The 3 months correlation between Micron and Northern is -0.15. Overlapping area represents the amount of risk that can be diversified away by holding Micron Technology and Northern California Intermedia in the same portfolio, assuming nothing else is changed. The correlation between historical prices or returns on Northern California and Micron Technology is a relative statistical measure of the degree to which these equity instruments tend to move together. The correlation coefficient measures the extent to which returns on Micron Technology are associated (or correlated) with Northern California. Values of the correlation coefficient range from -1 to +1, where. The correlation of zero (0) is possible when the price movement of Northern California has no effect on the direction of Micron Technology i.e., Micron Technology and Northern California go up and down completely randomly.

Pair Corralation between Micron Technology and Northern California

Allowing for the 90-day total investment horizon Micron Technology is expected to under-perform the Northern California. In addition to that, Micron Technology is 18.62 times more volatile than Northern California Intermediate. It trades about -0.08 of its total potential returns per unit of risk. Northern California Intermediate is currently generating about 0.04 per unit of volatility. If you would invest  971.00  in Northern California Intermediate on September 24, 2024 and sell it today you would earn a total of  10.00  from holding Northern California Intermediate or generate 1.03% return on investment over 90 days.
Time Period3 Months [change]
DirectionMoves Against 
StrengthInsignificant
Accuracy99.21%
ValuesDaily Returns

Micron Technology  vs.  Northern California Intermedia

 Performance 
       Timeline  
Micron Technology 

Risk-Adjusted Performance

0 of 100

 
Weak
 
Strong
Very Weak
Over the last 90 days Micron Technology has generated negative risk-adjusted returns adding no value to investors with long positions. In spite of comparatively stable basic indicators, Micron Technology is not utilizing all of its potentials. The latest stock price uproar, may contribute to short-horizon losses for the private investors.
Northern California 

Risk-Adjusted Performance

0 of 100

 
Weak
 
Strong
Very Weak
Over the last 90 days Northern California Intermediate has generated negative risk-adjusted returns adding no value to fund investors. In spite of fairly strong basic indicators, Northern California is not utilizing all of its potentials. The current stock price disturbance, may contribute to short-term losses for the investors.

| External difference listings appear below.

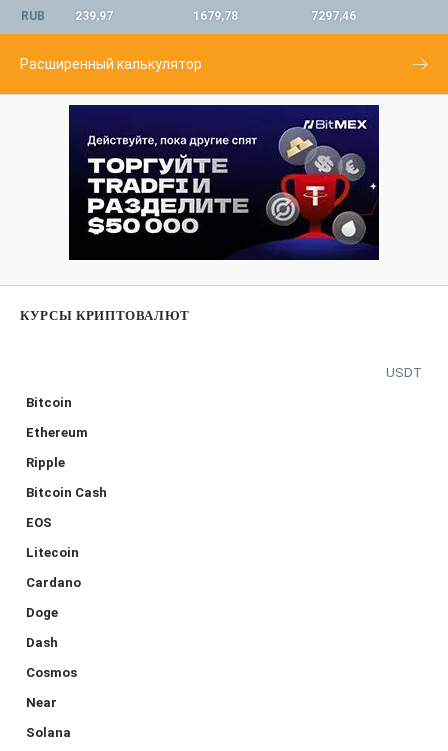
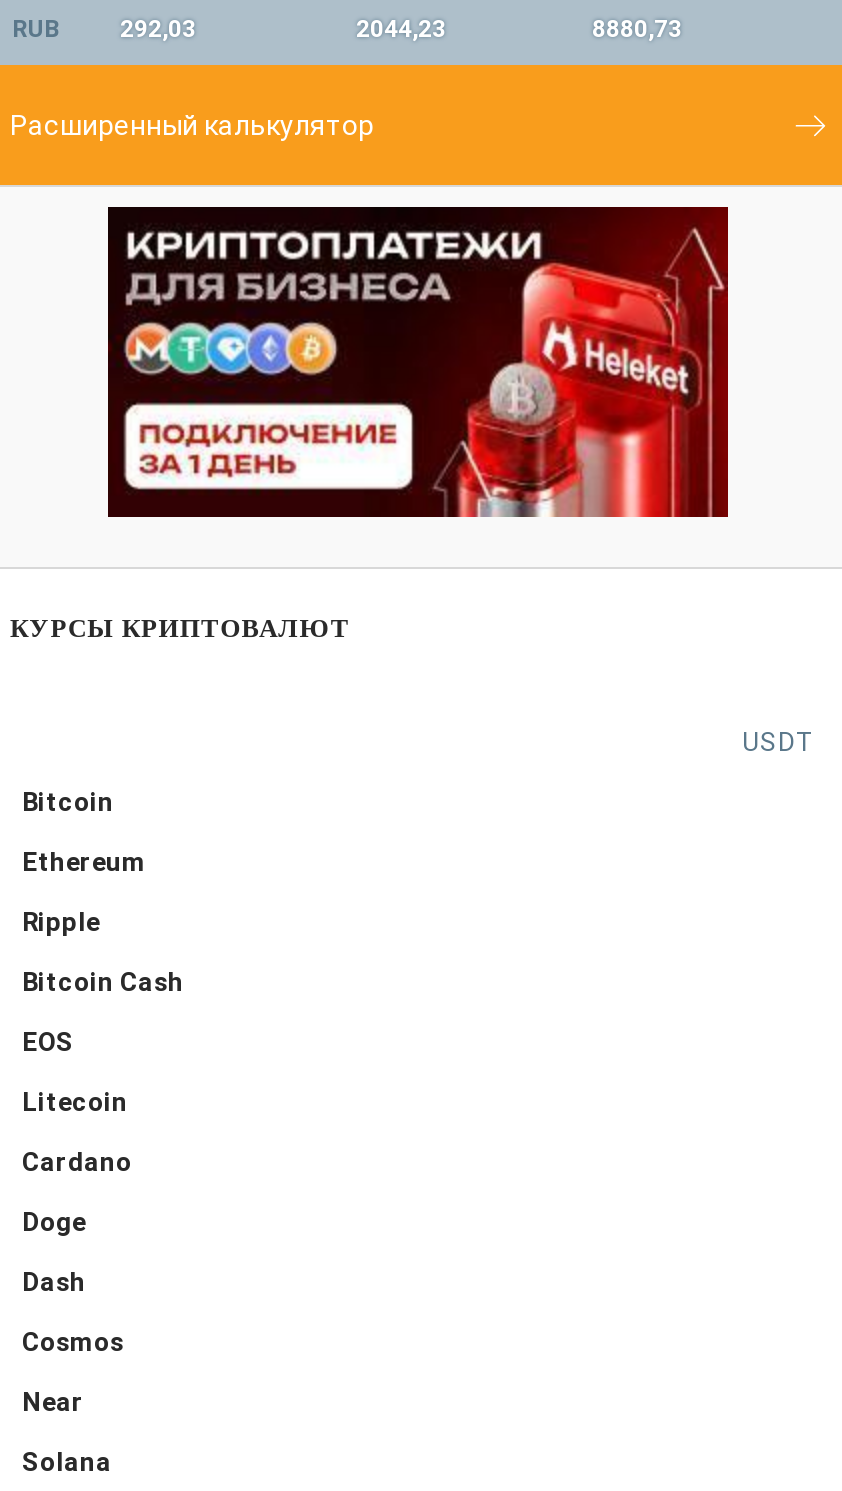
- 239,97
+ 292,03

- 1679,78
+ 2044,23

- 7297,46
+ 8880,73

- [image]
+ [image]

Micron Technology and Northern California Volatility Contrast

   Predicted Return Density   
       Returns  

Pair Trading with Micron Technology and Northern California

The main advantage of trading using opposite Micron Technology and Northern California positions is that it hedges away some unsystematic risk. Because of two separate transactions, even if Micron Technology position performs unexpectedly, Northern California can make up some of the losses. Pair trading also minimizes risk from directional movements in the market. For example, if an entire industry or sector drops because of unexpected headlines, the short position in Northern California will offset losses from the drop in Northern California's long position.
The idea behind Micron Technology and Northern California Intermediate pairs trading is to make the combined position market-neutral, meaning the overall market's direction will not affect its win or loss (or potential downside or upside). This can be achieved by designing a pairs trade with two highly correlated stocks or equities that operate in a similar space or sector, making it possible to obtain profits through simple and relatively low-risk investment.
Check out your portfolio center.
Note that this page's information should be used as a complementary analysis to find the right mix of equity instruments to add to your existing portfolios or create a brand new portfolio. You can also try the Equity Analysis module to research over 250,000 global equities including funds, stocks and ETFs to find investment opportunities.